*** Input records ***

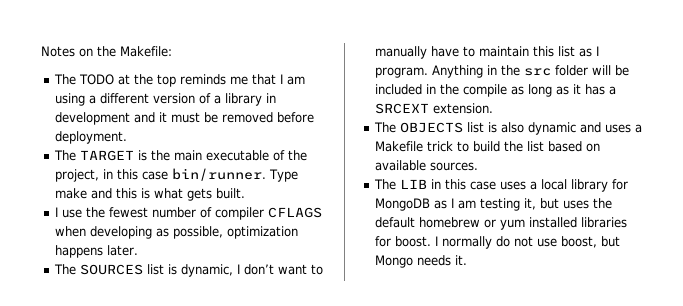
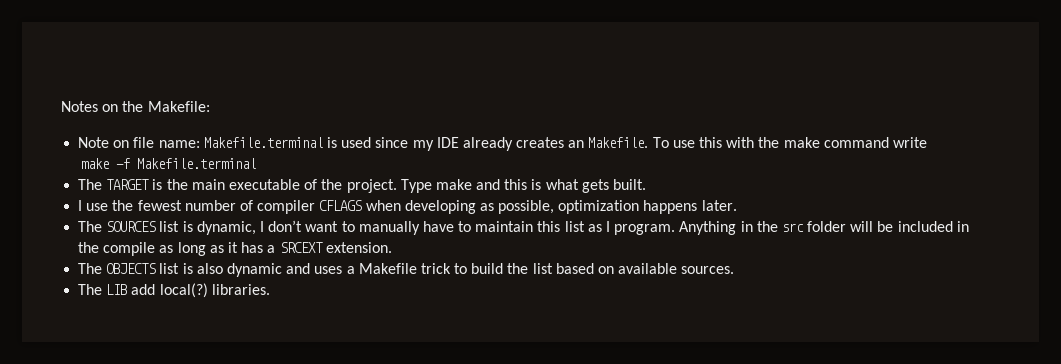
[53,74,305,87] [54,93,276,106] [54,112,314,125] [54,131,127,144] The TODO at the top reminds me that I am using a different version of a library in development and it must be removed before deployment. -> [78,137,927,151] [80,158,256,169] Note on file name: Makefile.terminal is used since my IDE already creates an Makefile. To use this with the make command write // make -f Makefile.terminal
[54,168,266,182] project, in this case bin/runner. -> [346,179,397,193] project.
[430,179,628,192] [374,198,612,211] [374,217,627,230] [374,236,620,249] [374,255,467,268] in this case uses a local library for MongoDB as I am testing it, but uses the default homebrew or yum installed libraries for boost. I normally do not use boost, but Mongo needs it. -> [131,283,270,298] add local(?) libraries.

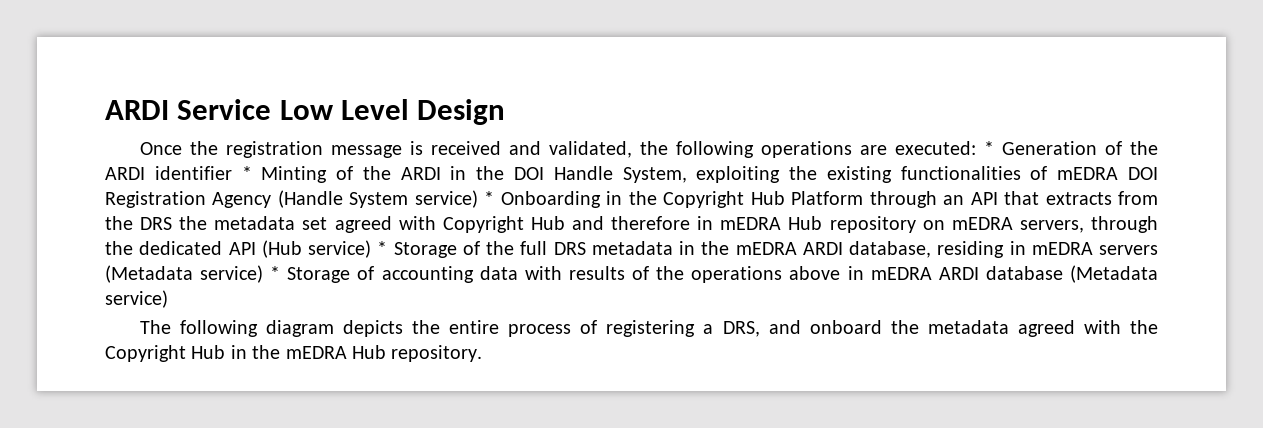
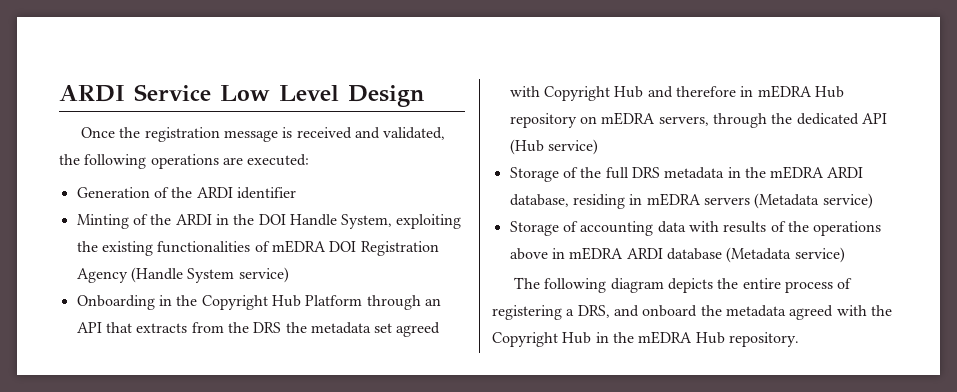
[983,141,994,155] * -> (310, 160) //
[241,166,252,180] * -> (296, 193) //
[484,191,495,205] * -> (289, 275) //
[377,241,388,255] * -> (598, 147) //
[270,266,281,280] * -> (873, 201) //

*** End of Input records ***

◆ **What to do**: Go down the entries above from the line containing "[54,168,266,182] project, in" to the line containing "[241,166,252,180] * -> (296, 193) //" and write out each line exactly, leaving pictures out.

◆ **Answer area**:
[54,168,266,182] project, in this case bin/runner. -> [346,179,397,193] project.
[430,179,628,192] [374,198,612,211] [374,217,627,230] [374,236,620,249] [374,255,467,268] in this case uses a local library for MongoDB as I am testing it, but uses the default homebrew or yum installed libraries for boost. I normally do not use boost, but Mongo needs it. -> [131,283,270,298] add local(?) libraries.

[983,141,994,155] * -> (310, 160) //
[241,166,252,180] * -> (296, 193) //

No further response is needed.